Joe Harris’s Great Pacific–A great use of the comic book medium

By C.J. Bunce

The TV series Arrow has done some surprisingly good things with the classic DC Comics character Green Arrow.  Many elements of Green Arrow’s more than 70 years as a popular superhero at least get touched on in the series, and if you ask around, comic book fans and more mainstream TV viewers are watching, enjoying, and talking about the show.  It blends the best of the superhero genre, a good adventure series, and yes, a bit of the CW Network’s prime time “soap” formula.   Oliver Queen gets his billionaire status, he even has a potential sidekick in a sister with substance abuse issues he calls Speedy, he has his bow and arrows, and one thing that has helped define him for the past 50 years–his love interest, Dinah, now Laurel, Lance.  Without his Black Canary, you don’t really have Green Arrow.  Just look back to the best of Green Arrow’s past via writers Denny O’Neil and Mike Grell.  But if there is one thing missing in the TV series Arrow, it is the most obvious thing of all: the “Green”.  It’s not just a word describing the guy’s supersuit.  At least it doesn’t have to be.  In a time when the green movement should be at its strongest, it’s ironic that the creators of the show have shied away from the concept.  Sure, the new Oliver Queen is all about saving his city.  But the Oliver Queen we have all loved since 1971 is an activist–ever since he first chastised Green Lantern for not watching out for everyman, not just every alien.  Oliver is outspoken.  He is political.  He is progressive.  He’d probably be considered a social liberal today. This defines Green Arrow and it has for years.  Arrow–the series–is getting far closer to the core of Oliver Queen than the writers of the New 52 over the past year.

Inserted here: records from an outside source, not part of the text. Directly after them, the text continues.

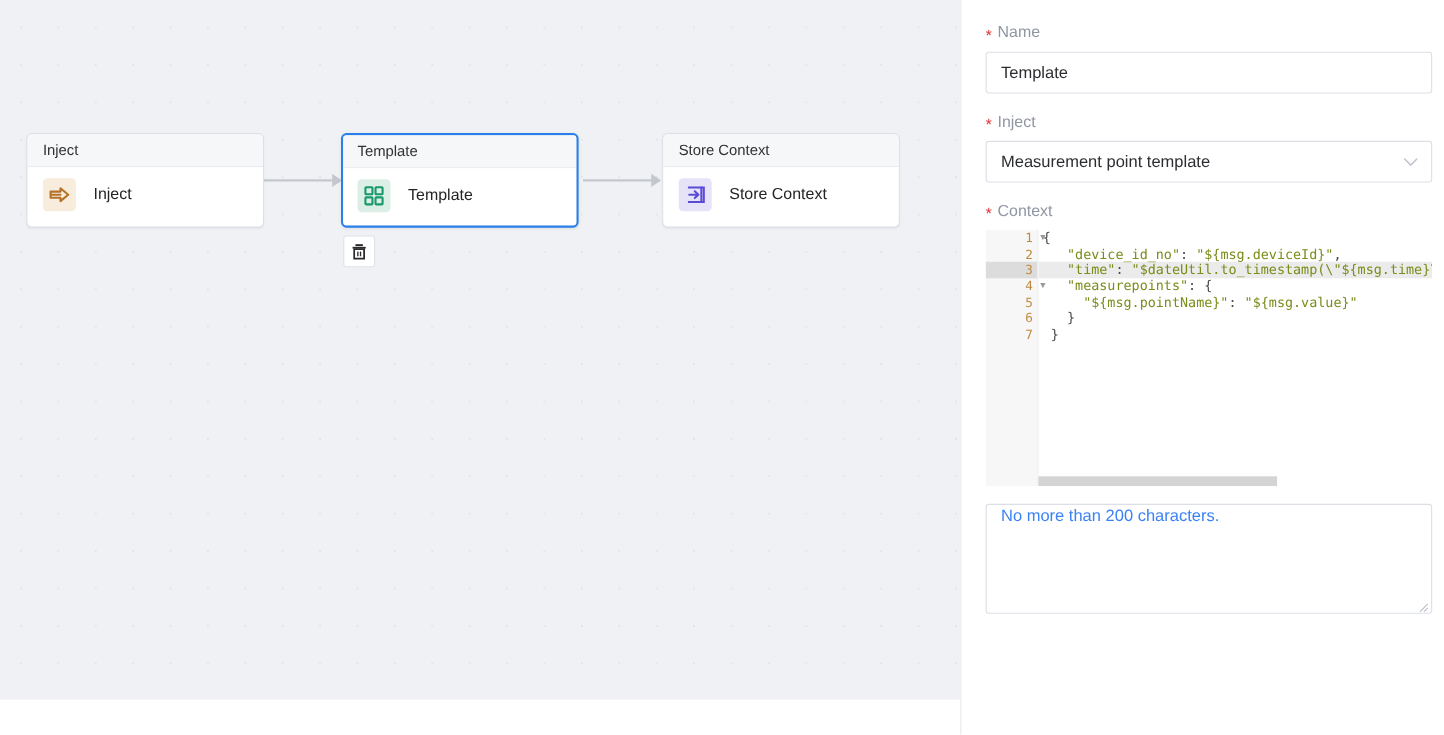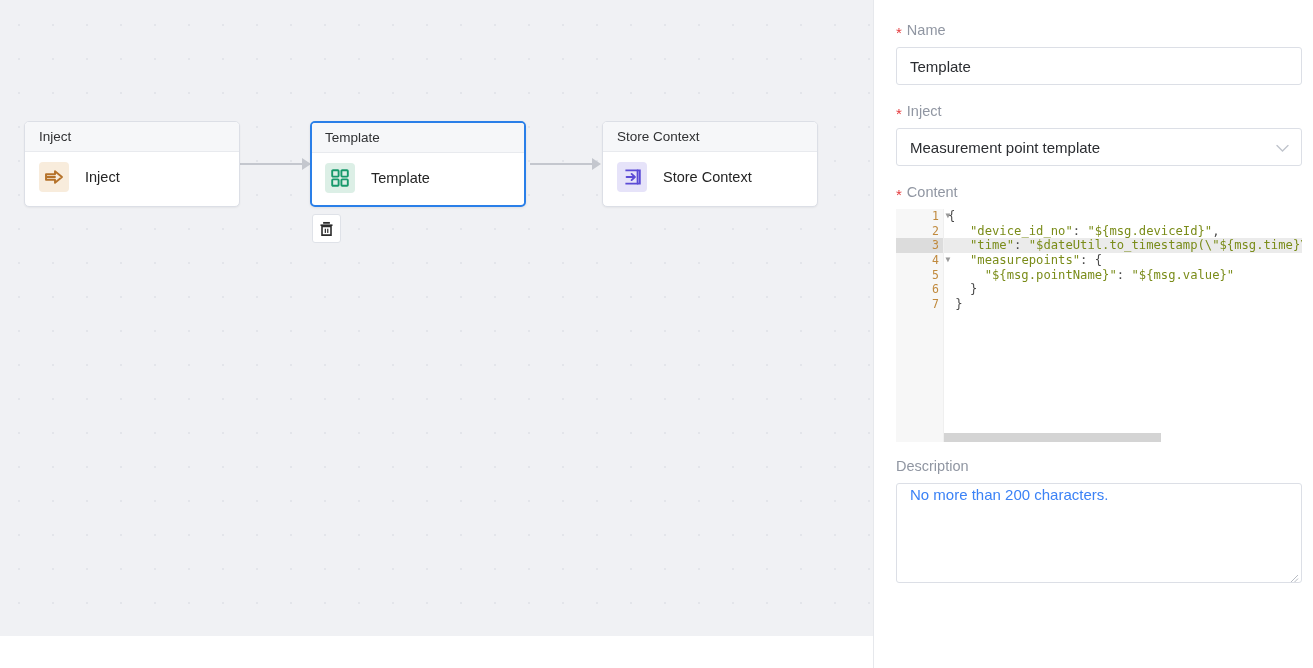--- a/index.html
+++ b/index.html
@@ -372,7 +372,7 @@
       <div class="field-block" style="margin-bottom:16px;">
         <div class="field-label">
           <span class="req-star">*</span>
-          <span>Content</span>
+          <span>Context</span>
         </div>
 
         <div class="editor-wrap">

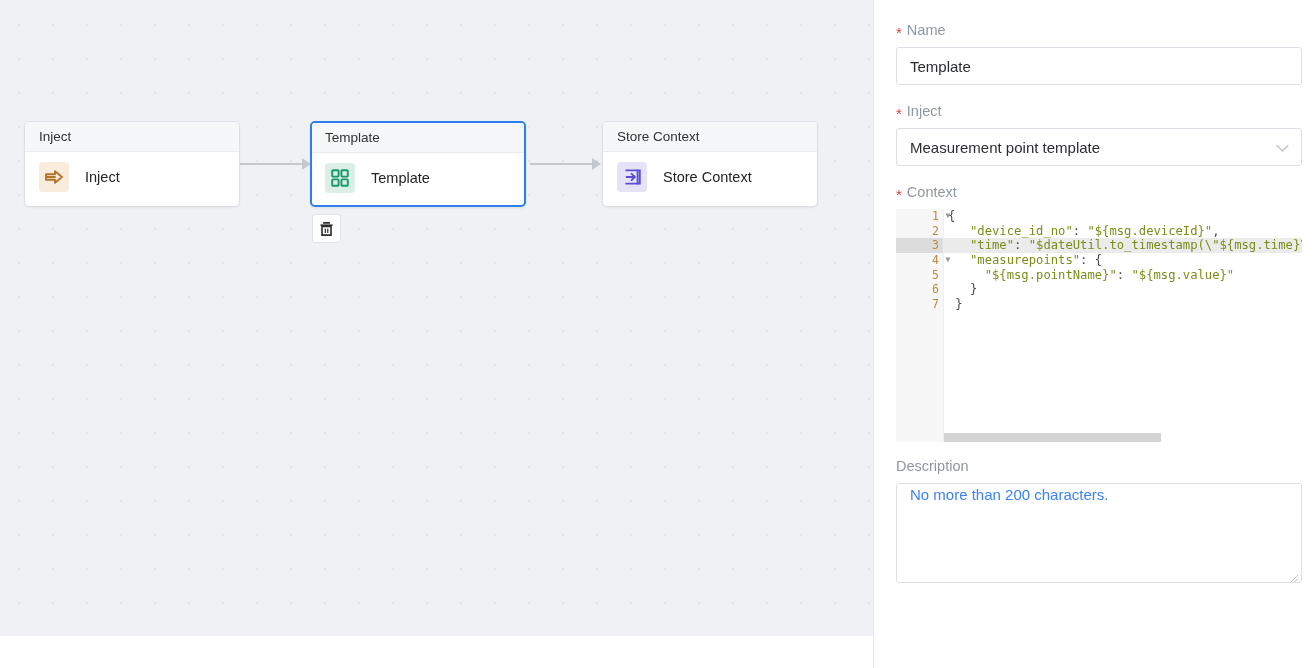--- a/index.html
+++ b/index.html
@@ -401,9 +401,6 @@
       </div>
 
       <div class="field-block">
-        <div class="field-label">
-          <span>Description</span>
-        </div>
         <div class="textarea-box">
           <span>No more than 200 characters.</span>
           <span class="resize-grip">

Granted it is difficult to make a mainstream TV lead be political like Green Arrow has been in decades of the comic books.  But even the New 52 writers have stayed away from the core beliefs behind Oliver Queen in favor of a more safe, merely anti-corporate, frustrated figure, who just happens to wield a bow and arrow (and to be fair the creators are pretty much adapting the modern comic book mini-series Year One, itself a reboot). And Jim Lee even had his artists nix the goatee–a physical element that has come back into style in recent years more than ever.   Why eliminate such elements when they could only help Green Arrow’s mystique–why take away the very traits that can make him modern?

So what does Green Arrow have to do with Great Pacific, a new series this month from Image Comics?

The lead character Chas Worthington could be renamed Oliver Queen and you’d have the guts here of a classic Green Arrow story, including the billionaire status, the loyal friends.  The first issue may seem preachy to some in the way of the famous early seventies, anti-drug, Green Arrow story arc featuring sidekick Speedy.  But then again there is a lot to learn and think about with Great Pacific and readers can only hope the writer, Joe Harris, takes off his gloves and really doubles down on this environmentalism stuff.  Heck, it even got shafted as a subject in the last presidential election, so someone needs to bring the topic back to the fore.  It is exciting to see a new comic book series like Great Pacific do what it is doing.

A preview of Great Pacific Issue #2.

Like the real-life Christopher McCandless from Jon Krakauer’s superb account Into the Wild, well-to-do 23-year-old Chas Worthington, drops everything, even fakes his own death to take on the accumulation of plastic grocery bags across the world, piled up in islands or gyres in the Earth’s oceans, including the real-life “Great Pacific garbage patch.”  That’s right–you have a comic book protaganist trying to solve real-world problems–huge seemingly unsolvable problems.  Great Pacific Issue #1 begins with statistics about plastics in landfills and in our oceans.  Much can be learned here, and maybe even prompt readers to focus more on ecology and conservation.  Things like swapping plastic bags for reusable canvas bags, which not only prevents accumulation at landfills but protects birds and other animals from getting caught and strangled to death from bags in those mounds.  It’s a unique idea to put forth as a topic in the medium and a great concept.  And Harris’s characters are interesting and likeable.  Where there is risk of coming off as a morality tale, Harris avoids that and instead delivers a good story that happens to be about environmentalism.  If only DC Comics’ writers for Green Arrow could check out this story and bring back some of Oliver Queen’s core values for future issues of the monthly comic book, and maybe even add a bit of Oliver’s passion to flesh out his character in the successful and nicely done TV series.